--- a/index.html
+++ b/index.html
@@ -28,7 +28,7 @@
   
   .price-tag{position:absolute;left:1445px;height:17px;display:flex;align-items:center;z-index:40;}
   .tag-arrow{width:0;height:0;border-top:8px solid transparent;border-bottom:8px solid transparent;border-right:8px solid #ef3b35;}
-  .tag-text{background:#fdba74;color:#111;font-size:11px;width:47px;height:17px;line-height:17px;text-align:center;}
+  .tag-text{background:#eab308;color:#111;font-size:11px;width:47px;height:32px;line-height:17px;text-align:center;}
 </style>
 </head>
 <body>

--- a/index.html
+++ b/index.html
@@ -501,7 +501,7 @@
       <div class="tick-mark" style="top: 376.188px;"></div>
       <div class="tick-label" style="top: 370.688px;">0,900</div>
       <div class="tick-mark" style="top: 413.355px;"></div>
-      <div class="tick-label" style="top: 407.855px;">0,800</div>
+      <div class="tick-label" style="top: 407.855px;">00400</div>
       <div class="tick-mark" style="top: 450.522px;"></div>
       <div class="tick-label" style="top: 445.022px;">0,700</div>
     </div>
++++
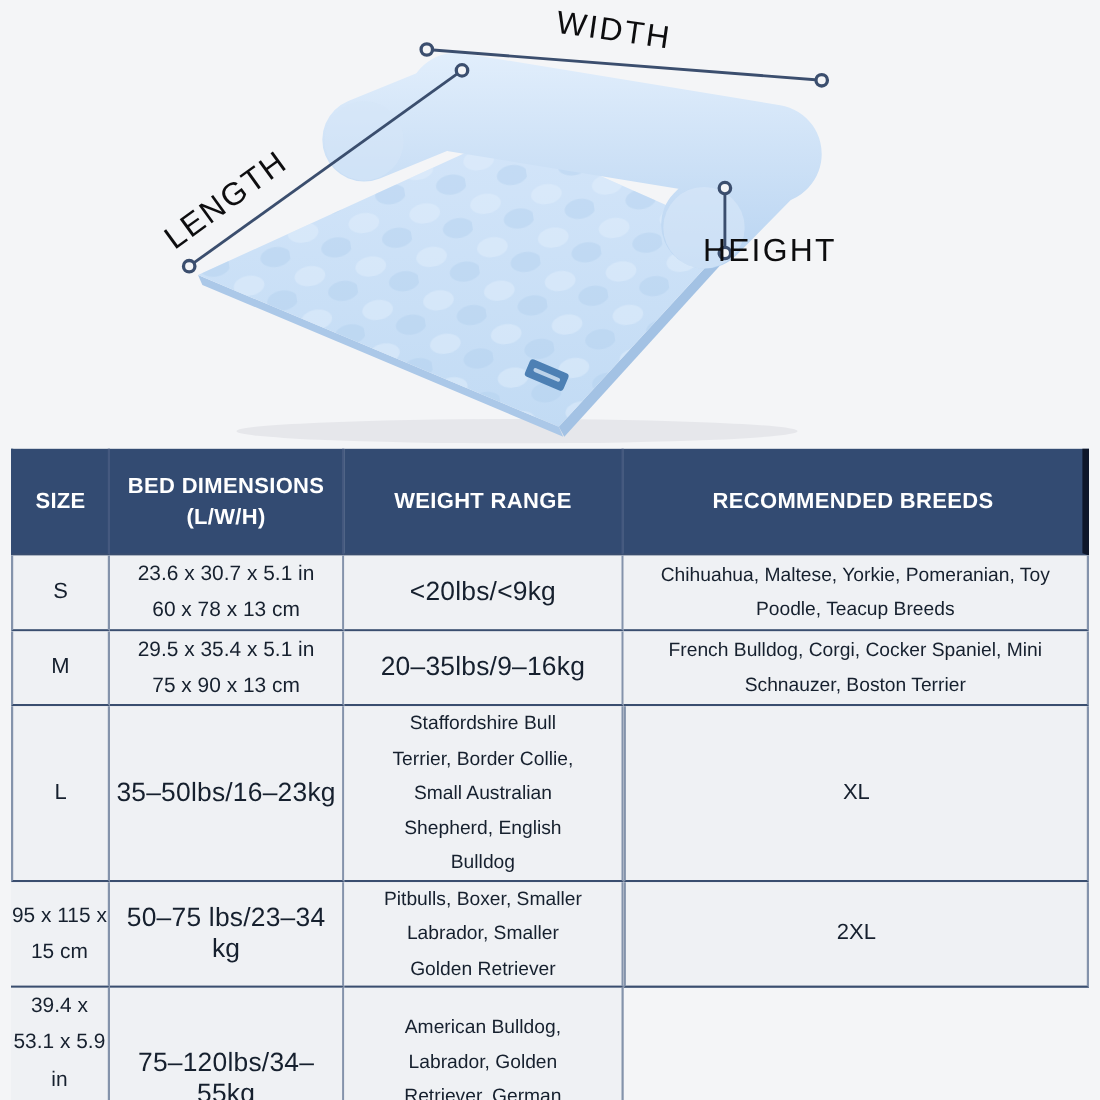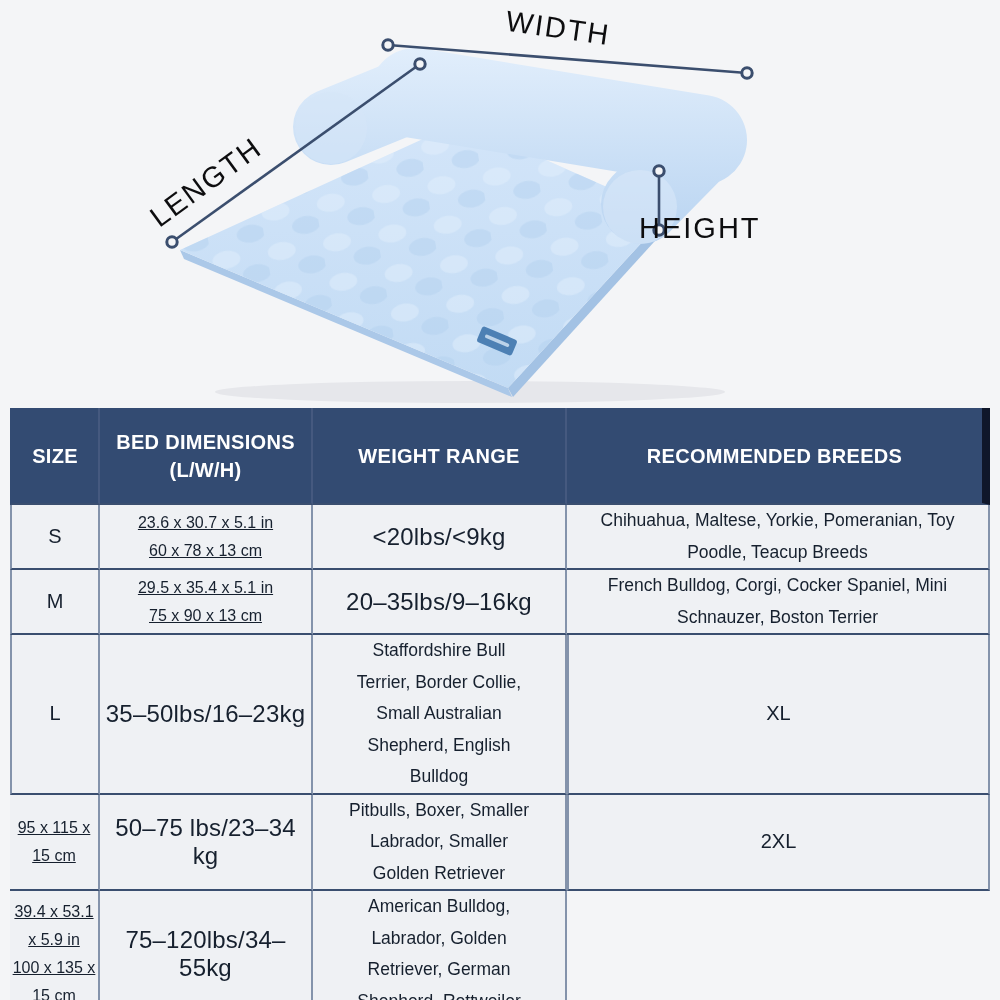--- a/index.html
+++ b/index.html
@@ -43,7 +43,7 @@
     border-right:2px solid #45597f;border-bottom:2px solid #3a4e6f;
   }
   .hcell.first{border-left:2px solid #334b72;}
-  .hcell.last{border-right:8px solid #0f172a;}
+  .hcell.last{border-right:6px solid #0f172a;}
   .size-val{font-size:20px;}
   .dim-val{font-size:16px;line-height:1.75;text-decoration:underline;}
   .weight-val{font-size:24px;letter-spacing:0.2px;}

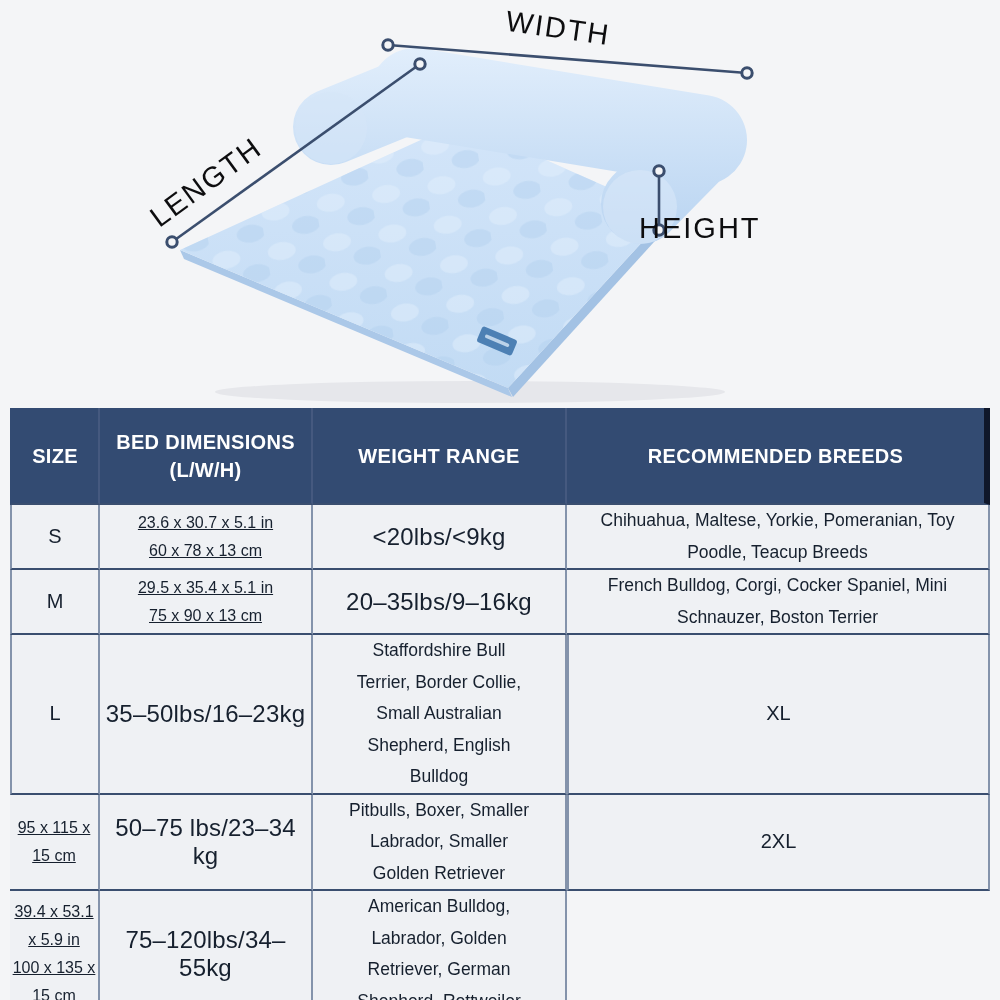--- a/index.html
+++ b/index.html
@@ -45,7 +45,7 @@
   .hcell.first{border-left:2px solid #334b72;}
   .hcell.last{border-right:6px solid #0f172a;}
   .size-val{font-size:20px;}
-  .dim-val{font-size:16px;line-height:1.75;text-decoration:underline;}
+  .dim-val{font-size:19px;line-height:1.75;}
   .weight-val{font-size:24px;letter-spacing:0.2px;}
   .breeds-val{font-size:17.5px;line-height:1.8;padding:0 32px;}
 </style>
++++
Go line by line through the records above and copy each one containing "hcell".

   .hcell.first{border-left:2px solid #334b72;}
-  .hcell.last{border-right:8px solid #0f172a;}
+  .hcell.last{border-right:6px solid #0f172a;}
   .hcell.first{border-left:2px solid #334b72;}
   .hcell.last{border-right:6px solid #0f172a;}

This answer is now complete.